Taxation of Employment Income for Domiciled and Non-domiciled

Understand the tax opportunities arising from the taxation of non-domiciled residents in Malta.

According to Maltese law, an individual’s Domicile of Origin is acquired at birth from the father. If the offspring is a dependent minor and the father changes his domicile or severs ties with the one of birth, this is passed on to the offspring. However, the offspring may also obtain a different domicile when they turn 18. They must show an intention to indefinitely reside in the country of choice and sever the domicile of origin.

Domiciled status means that people will be invariably liable to pay taxes. How does Malta tax its residents?

Taxation of Domiciled and Non-Domiciled Residents

On the one hand, Maltese domiciled residents should pay Malta taxes on their worldwide income and any other financial gains. On the other hand, non-domiciled individuals are taxed on foreign source income (not capital) remitted to Malta. Any income or capital gains arising from Malta always fall under the remit of national tax laws at the applicable personal income tax rates.

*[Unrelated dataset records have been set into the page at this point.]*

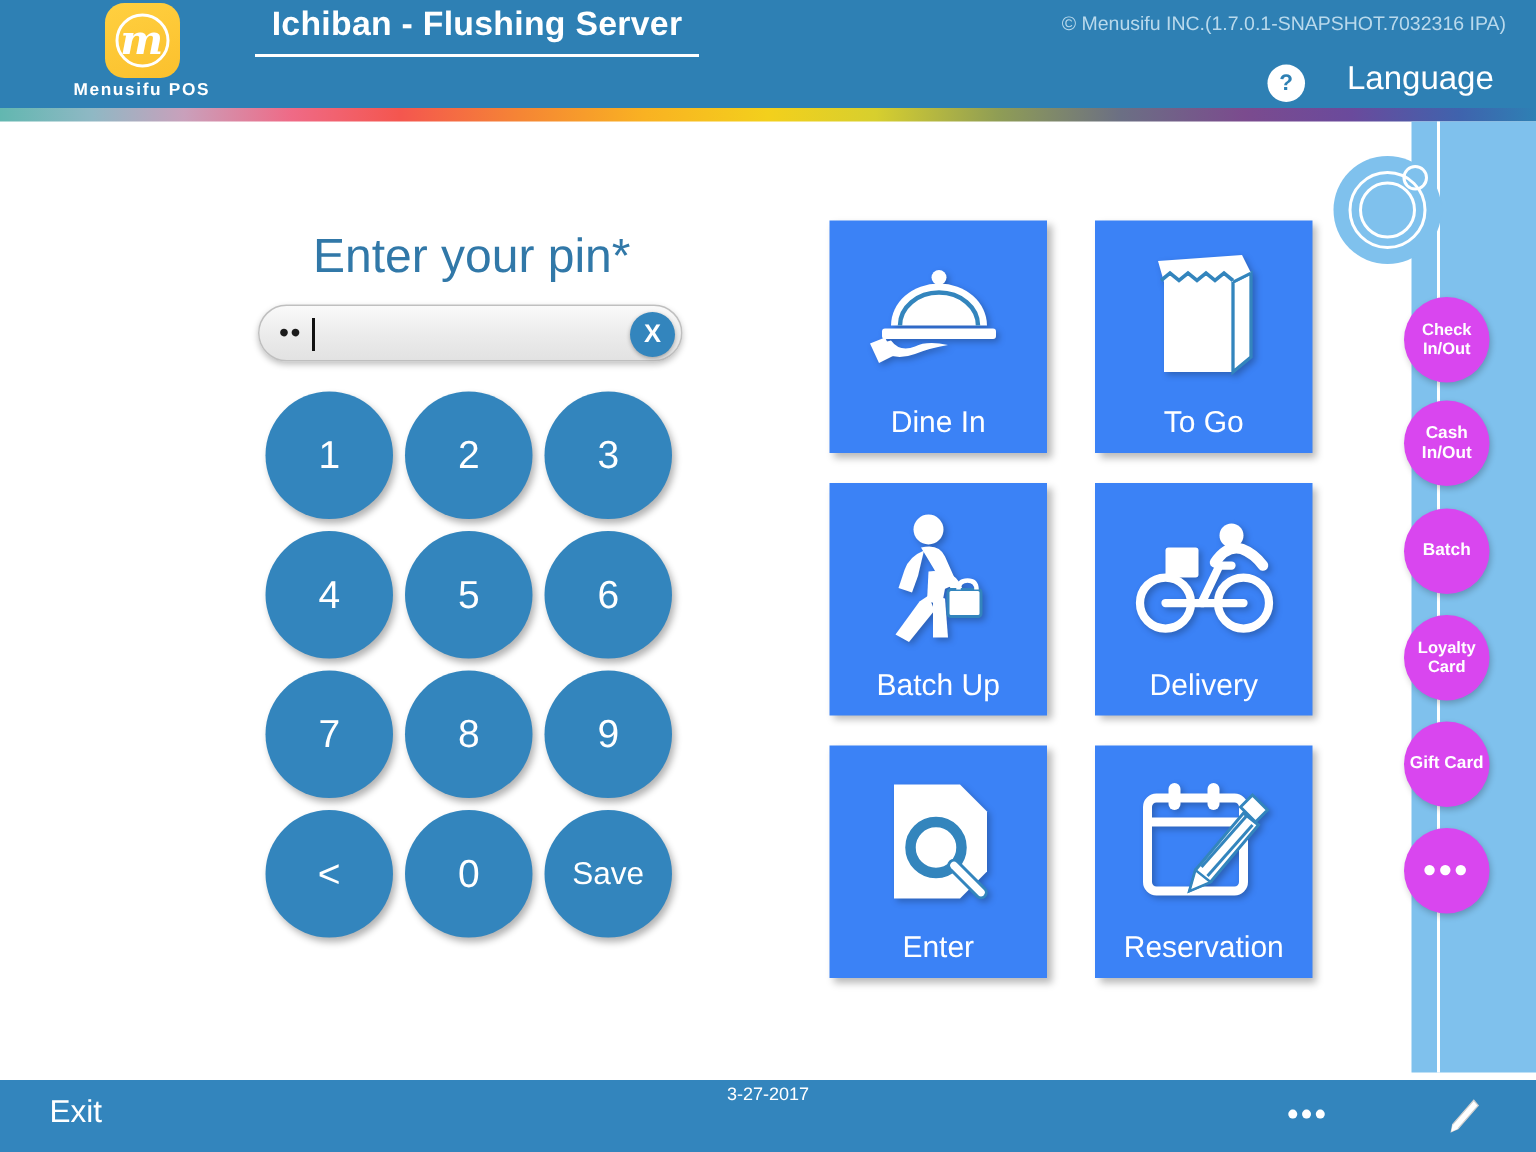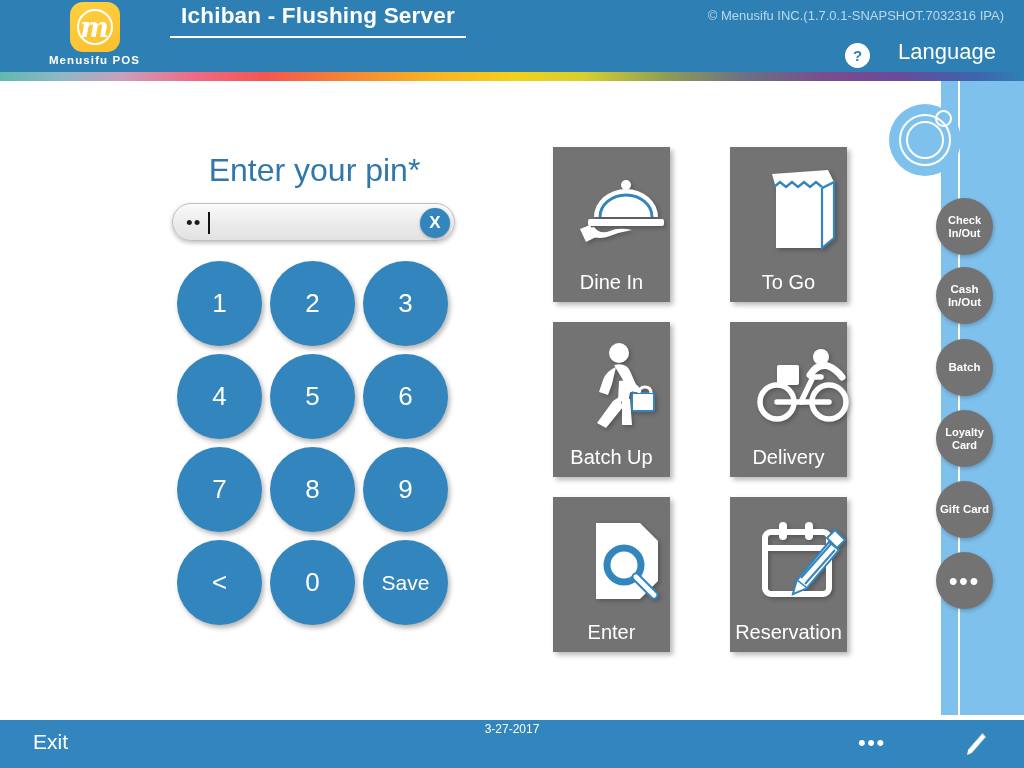--- a/index.html
+++ b/index.html
@@ -172,7 +172,7 @@
   }
   .side-btn {
     position:absolute; left:936px; width:57px; height:57px;
-    border-radius:50%; background:#737373; color:#ffffff;
+    border-radius:50%; background:#d946ef; color:#ffffff;
     display:flex; align-items:center; justify-content:center;
     text-align:center; font-size:11.5px; font-weight:700;
     line-height:13px; cursor:pointer;

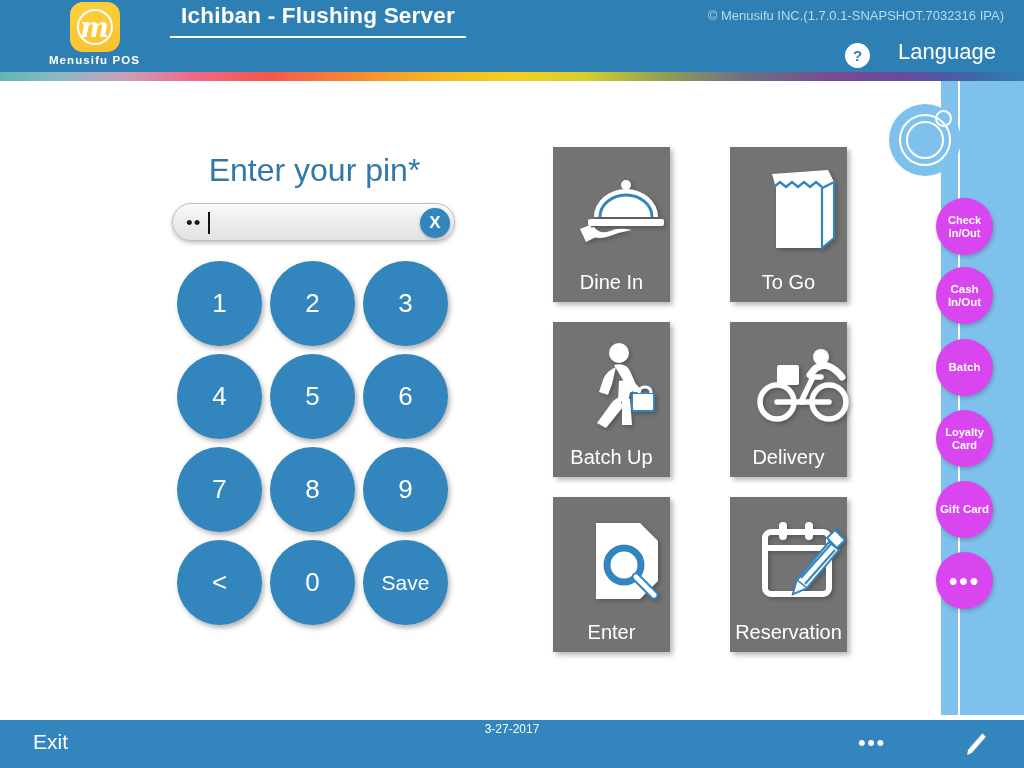--- a/index.html
+++ b/index.html
@@ -129,7 +129,7 @@
     column-gap:32px; row-gap:20px;
   }
   .tile {
-    width:117px; height:155px; background:#737373;
+    width:145px; height:155px; background:#3b82f6;
     box-shadow:3px 3px 5px rgba(0,0,0,.28);
     cursor:pointer; position:relative;
     display:flex; flex-direction:column;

Any capital gains that arise outside of Malta do not fall under Maltese tax law, even if they are remitted to Malta. Any capital and savings brought into Malta also fall outside of the remit of the national tax system.

Double Taxation Relief

Malta is a party to more than 60 double taxation treaties around the world. The country has signed double taxation agreements with most European nations. It also has an agreement with Australia, Canada, and the United States, ensuring that tax is never paid twice upon the same income.

People who take up residence in Malta can receive their pensions free of tax at source and subject to 15% under the Global Residence or the Retirement Programme. Any overseas capital invested in Malta is taxed only on interest or dividends generated at a 15% flat rate.

Used household, personal effects, furniture, and domestic articles may be imported free of import duty within six months of arrival in Malta to take up residence. Import licenses are not required.

There is no tax on inheritance, estate duty, and wealth. There are no municipal and no rates as well. Stamp duty is payable on the transfer of immovable property in Malta and transfers of shares (including on death) in Maltese companies.

Becoming a Non-domiciled Resident in Malta

Malta allows people to move and take up residence in the country under various schemes and programmes. Non-EU or EEA nationals and their families can take residence under the Global Residence Programme (GRP) or Malta Permanent Residency Programme (MPRP).

On the other hand, EU nationals may take up residence in Malta under the Malta Ordinary Residence Programme. Malta’s tax laws define an individual as a non-domiciled resident of Malta based on spending more than 183 days per year in Malta or a demonstrated intention to reside accordingly within the tax structure.